>>

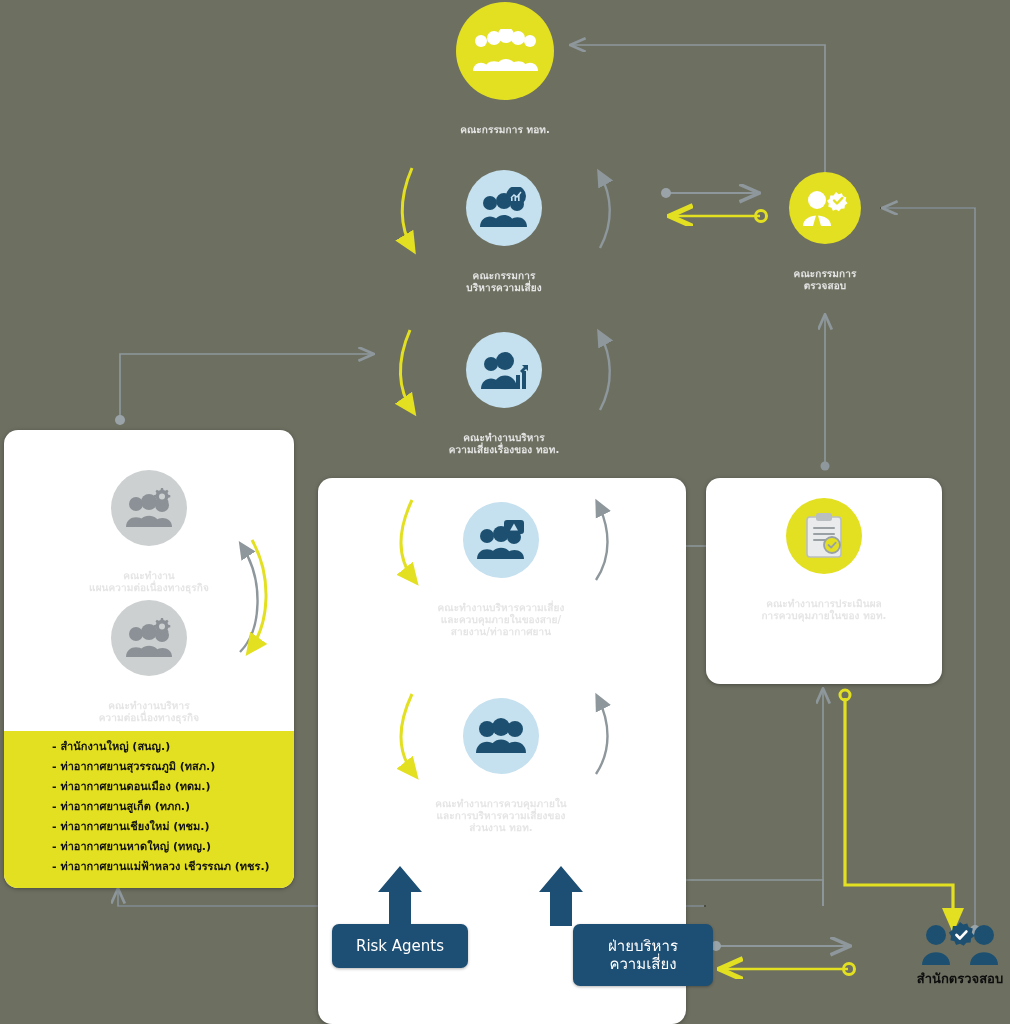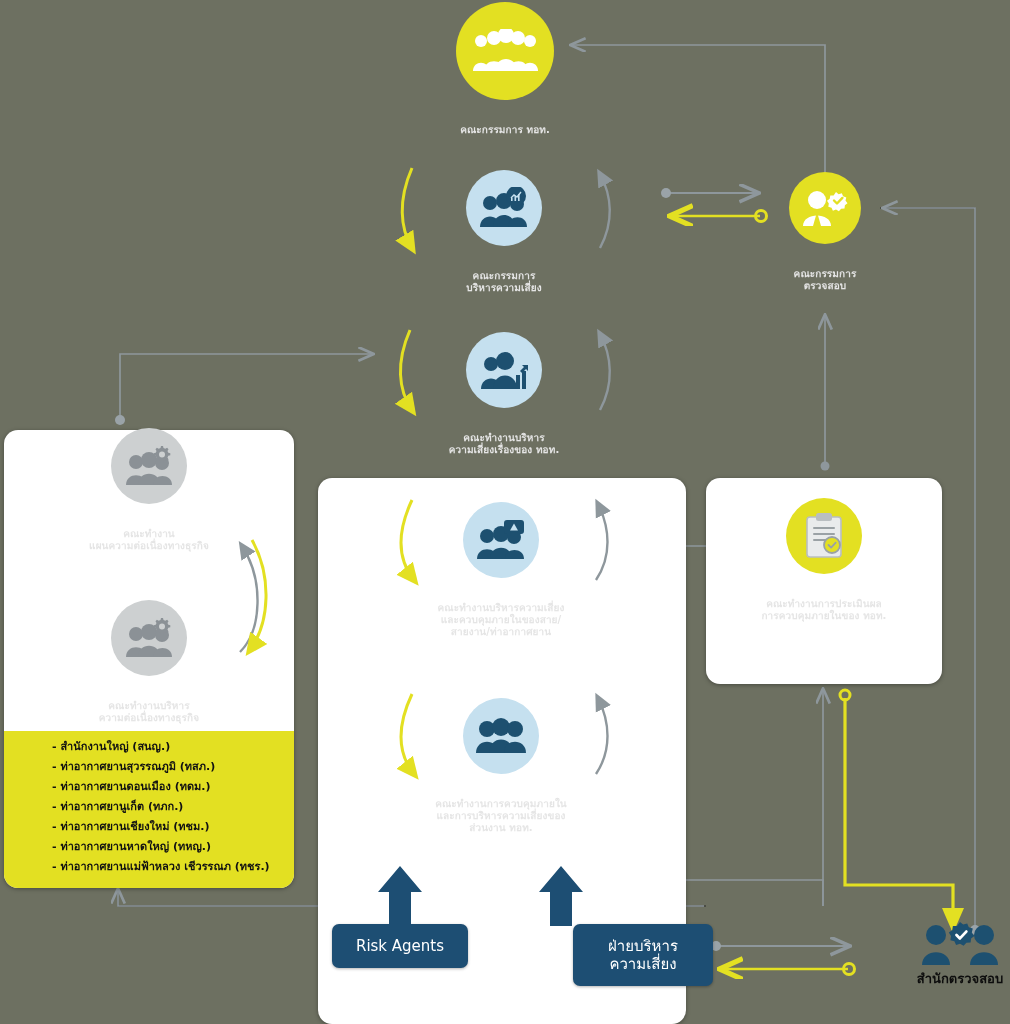--- a/index.html
+++ b/index.html
@@ -256,7 +256,7 @@
 ความเสี่ยงเรื่องของ ทอท.</div>
   </div>
 
-  <div class="node" id="node-bcp" style="left:20px;top:428px;width:258px;">
+  <div class="node" id="node-bcp" style="left:20px;top:470px;width:258px;">
     <div class="circle c-gray" style="width:76px;height:76px;">
       <svg width="52" height="42" viewBox="0 0 52 42">
         <g fill="#8b9196">

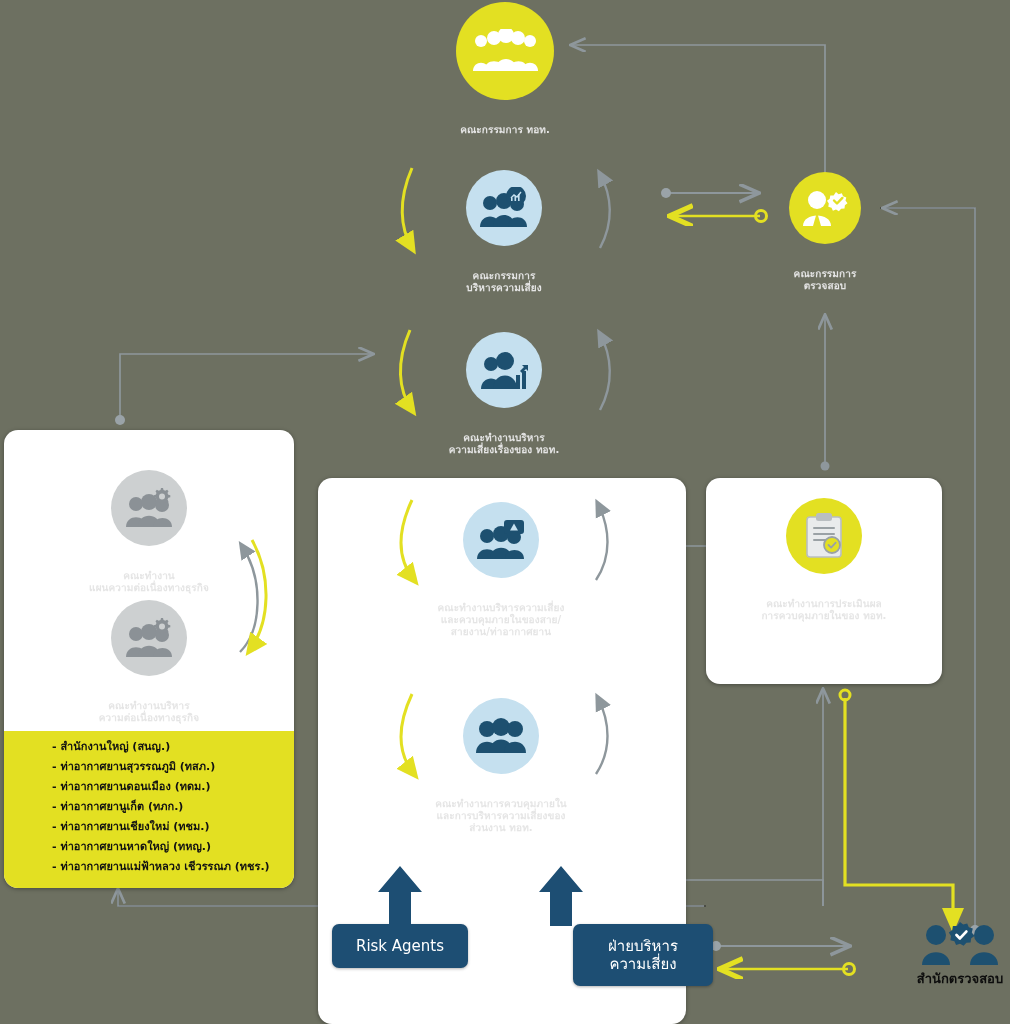--- a/index.html
+++ b/index.html
@@ -167,7 +167,7 @@
       <li>- สำนักงานใหญ่ (สนญ.)</li>
       <li>- ท่าอากาศยานสุวรรณภูมิ (ทสภ.)</li>
       <li>- ท่าอากาศยานดอนเมือง (ทดม.)</li>
-      <li>- ท่าอากาศยานูเก็ต (ทภก.)</li>
+      <li>- ท่าอากาศยานสูเก็ต (ทภก.)</li>
       <li>- ท่าอากาศยานเชียงใหม่ (ทชม.)</li>
       <li>- ท่าอากาศยานหาดใหญ่ (ทหญ.)</li>
       <li>- ท่าอากาศยานแม่ฟ้าหลวง เชีวรรณภ (ทชร.)</li>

<<

YOUR OBJECTIVE:
Please write out all of the material above without changing a word, and omit any pictures.

EXERCISE SOLUTION:
--- a/index.html
+++ b/index.html
@@ -256,7 +256,7 @@
 ความเสี่ยงเรื่องของ ทอท.</div>
   </div>
 
-  <div class="node" id="node-bcp" style="left:20px;top:428px;width:258px;">
+  <div class="node" id="node-bcp" style="left:20px;top:470px;width:258px;">
     <div class="circle c-gray" style="width:76px;height:76px;">
       <svg width="52" height="42" viewBox="0 0 52 42">
         <g fill="#8b9196">

--- a/index.html
+++ b/index.html
@@ -167,7 +167,7 @@
       <li>- สำนักงานใหญ่ (สนญ.)</li>
       <li>- ท่าอากาศยานสุวรรณภูมิ (ทสภ.)</li>
       <li>- ท่าอากาศยานดอนเมือง (ทดม.)</li>
-      <li>- ท่าอากาศยานูเก็ต (ทภก.)</li>
+      <li>- ท่าอากาศยานสูเก็ต (ทภก.)</li>
       <li>- ท่าอากาศยานเชียงใหม่ (ทชม.)</li>
       <li>- ท่าอากาศยานหาดใหญ่ (ทหญ.)</li>
       <li>- ท่าอากาศยานแม่ฟ้าหลวง เชีวรรณภ (ทชร.)</li>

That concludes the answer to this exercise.